Klemperer, who we’ll always remember as the ever-exasperated Colonel Klink in the TV comedy Hogan’s Heroes, plays another slithery villain here. Cooper, who became one of the doyennes of daytime TV thanks to her 40-year stint on the CBS soap The Young and the Restless, asserts herself well as the cool blonde nurse who seems more suspicious than she is. Cooper was quite a beauty, as well as a magnetic performer, and it’s a treat to see her early work.
What are the five (or 5) steps to danger? Who knows? The title seems to have no relation to the plot, but then again, the plot has no relation to reality, so maybe it’s fitting. Bottom line: If you like fast-paced thrillers with a topical angle and you like the two stars, you’ll get a kick out of this 1950s curio. Maybe after watching 5 Steps to Danger, you can play Six Degrees of Separation and call it a night.
ClassicFlix offers up another stellar transfer of a little-known independent film.
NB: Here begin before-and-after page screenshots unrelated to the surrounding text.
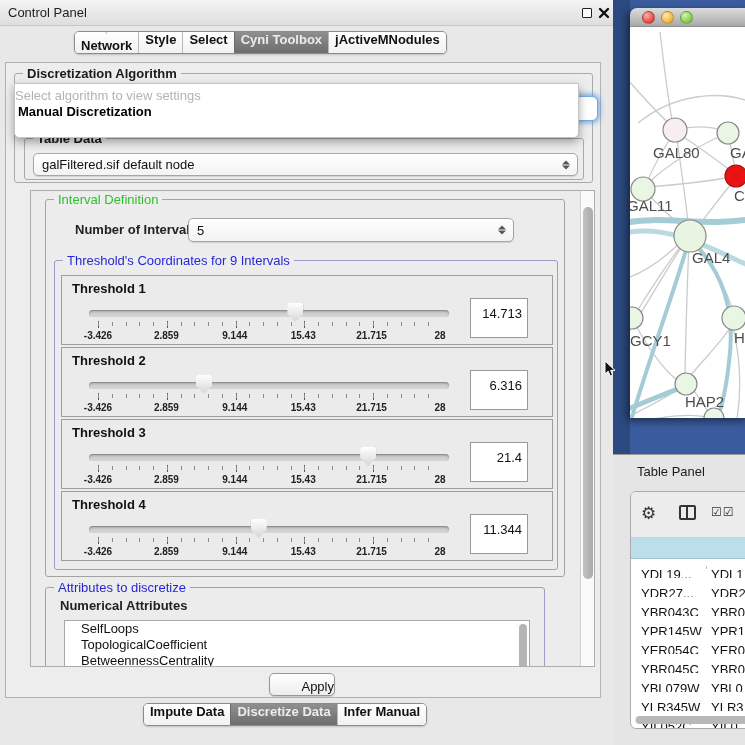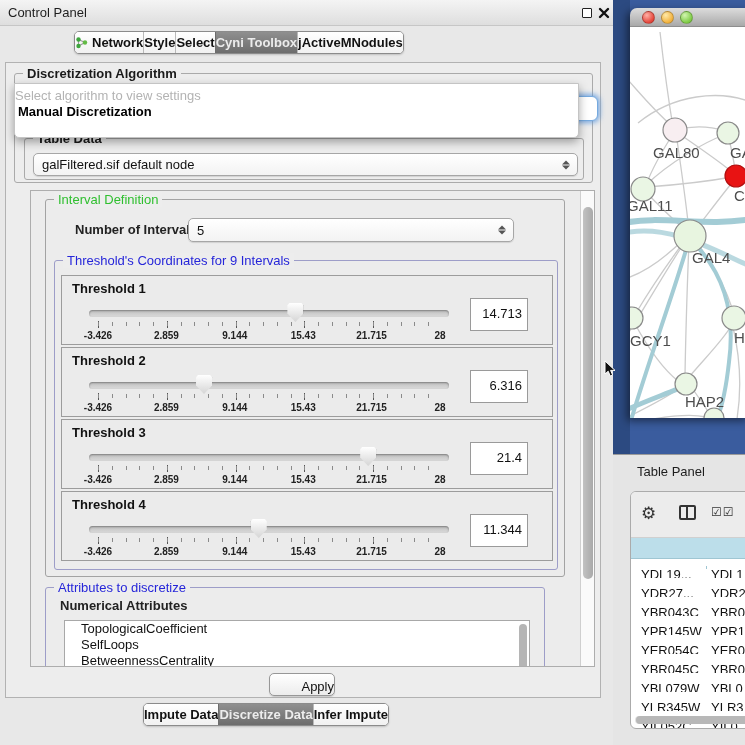--- a/index.html
+++ b/index.html
@@ -19,7 +19,7 @@
   .close-icon{position:absolute;left:598px;top:7px;width:12px;height:12px;}
 
   .seg{display:flex;border:1px solid #8b8b8b;border-radius:5px;overflow:hidden;background:#fdfdfd;box-shadow:0 1px 2px rgba(0,0,0,.18);height:23px;}
-  .seg-item{display:flex;align-items:center;gap:4px;padding:0 0;font-size:13px;font-weight:bold;color:#111;border-left:1px solid #b9b9b9;background:linear-gradient(#ffffff,#f1f1f1);white-space:nowrap;cursor:default;}
+  .seg-item{display:flex;align-items:center;gap:4px;padding:0 6px;font-size:13px;font-weight:bold;color:#111;border-left:1px solid #b9b9b9;background:linear-gradient(#ffffff,#f1f1f1);white-space:nowrap;cursor:default;flex-direction:column;}
   .seg-item:first-child{border-left:none;}
   .seg-item.sel{background:linear-gradient(#8f8f8f,#6d6d6d);color:#ececec;border-left-color:#6d6d6d;}
   .top-tabs{left:74px;top:31px;}

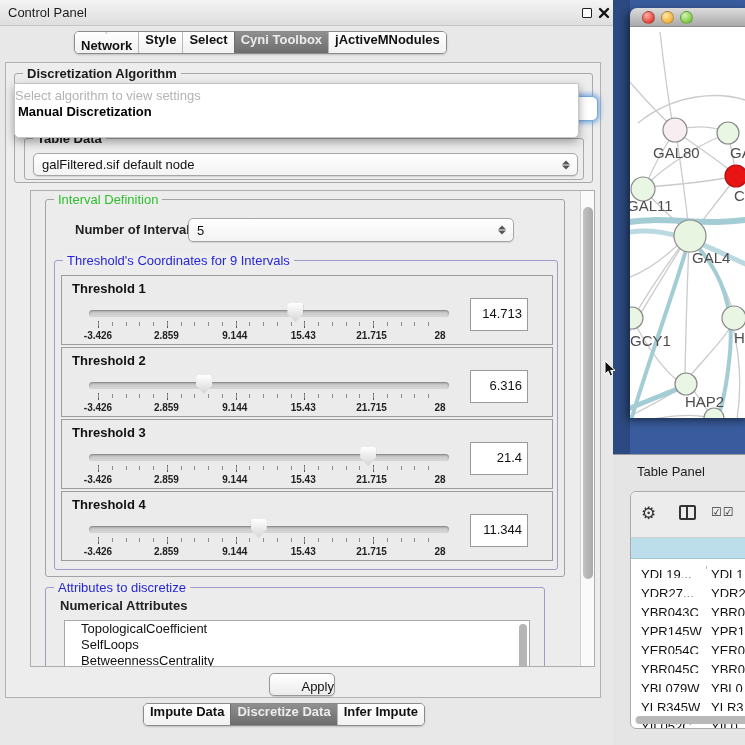--- a/index.html
+++ b/index.html
@@ -63,7 +63,7 @@
   .ticks .major{position:absolute;left:0;right:-1px;top:0;height:7px;background:repeating-linear-gradient(90deg,#555 0 1px,transparent 1px 20%);}
   .tick-labels{position:absolute;left:9px;right:9px;top:24px;height:12px;}
   .tick-label{position:absolute;transform:translateX(-50%);font-size:10px;font-weight:bold;color:#222;white-space:nowrap;}
-  .val-box{position:absolute;left:408px;top:22px;width:58px;height:33px;background:#fff;border:1px solid #9a9a9a;font-size:13px;color:#111;text-align:right;padding:7px 5px 0 0;}
+  .val-box{position:absolute;left:408px;top:22px;width:58px;height:40px;background:#fff;border:1px solid #9a9a9a;font-size:13px;color:#111;text-align:right;padding:7px 5px 0 0;}
 
   
   .listbox{position:absolute;left:18px;top:32px;width:466px;height:70px;background:#fff;border:1px solid #a8a8a8;overflow:hidden;}

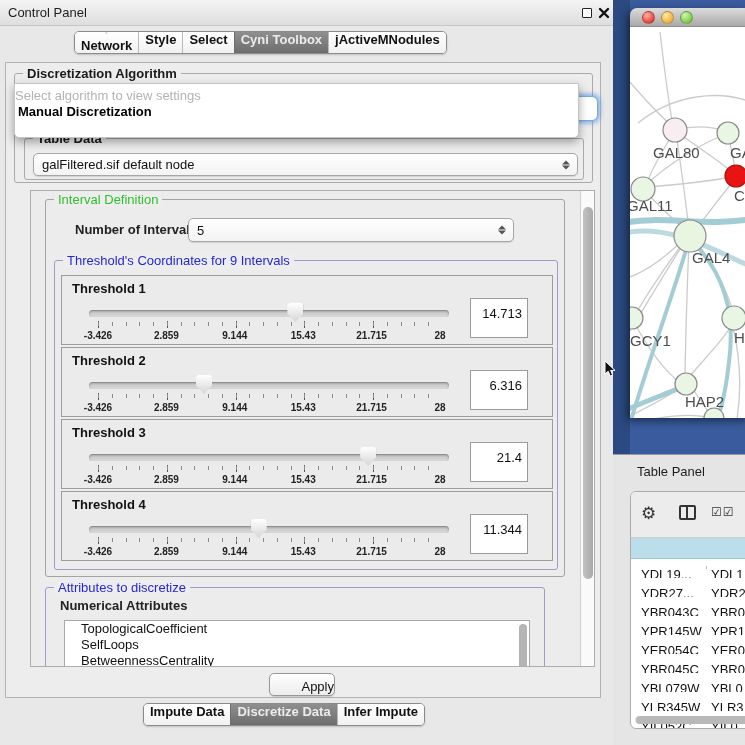--- a/index.html
+++ b/index.html
@@ -281,8 +281,8 @@
         <span class="group-title t-blue">Attributes to discretize</span>
         <span style="position:absolute;left:14px;top:10px;font-weight:bold;">Numerical Attributes</span>
         <div class="listbox">
+          <div class="list-item">SelfLoops</div>
           <div class="list-item">TopologicalCoefficient</div>
-          <div class="list-item">SelfLoops</div>
           <div class="list-item">BetweennessCentrality</div>
           <div class="thumb"></div>
         </div>

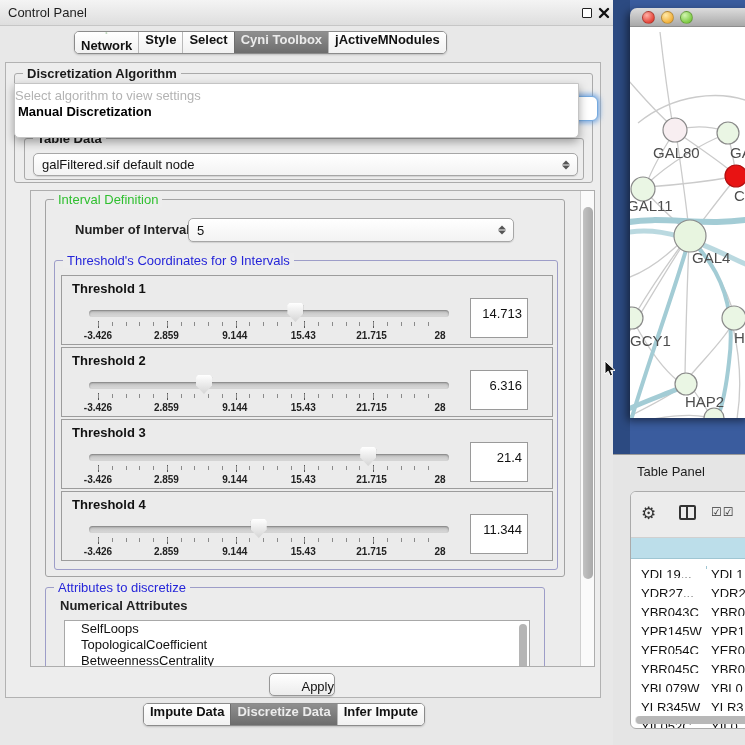--- a/index.html
+++ b/index.html
@@ -304,7 +304,7 @@
         <span>Discretize Data</span>
       </div>
     <div class="seg-item">
-        <span>Infer Impute</span>
+        <span>Infer Manual</span>
       </div>
   </div>
 </div>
Presented in its original widescreen aspect ratio of 1.85:1 and restored from the original camera negative, the 1080p/AVC MPEG-4 rendering looks crisp and vibrant, and the surprisingly clean source material makes viewing a pleasure. A healthy grain structure maintains the movie’s film-like feel and supplies necessary texture, while a nicely varied gray scale heightens detail levels and enhances depth. Blacks are rich, Roman’s white dress is well defined, and shadow delineation is quite good. Background elements are easy to discern and sharp close-ups highlight Roman’s glamor and Hayden’s ruggedness. Though one scene exhibits a fair amount of print damage and some stray nicks and marks dot others, the overall presentation exceeds expectations.
The DTS-HD Master Audio mono track sounds a little muffled at times, but fidelity and dynamic range are generally good. The musical score fills the room with ease. Effects like gunfire and fisticuffs are distinct, and all the dialogue is well prioritized and easy to understand. No distortion is present and any age-related hiss, pops, and crackle have been erased. Sadly, the disc contains no supplements, not even a trailer.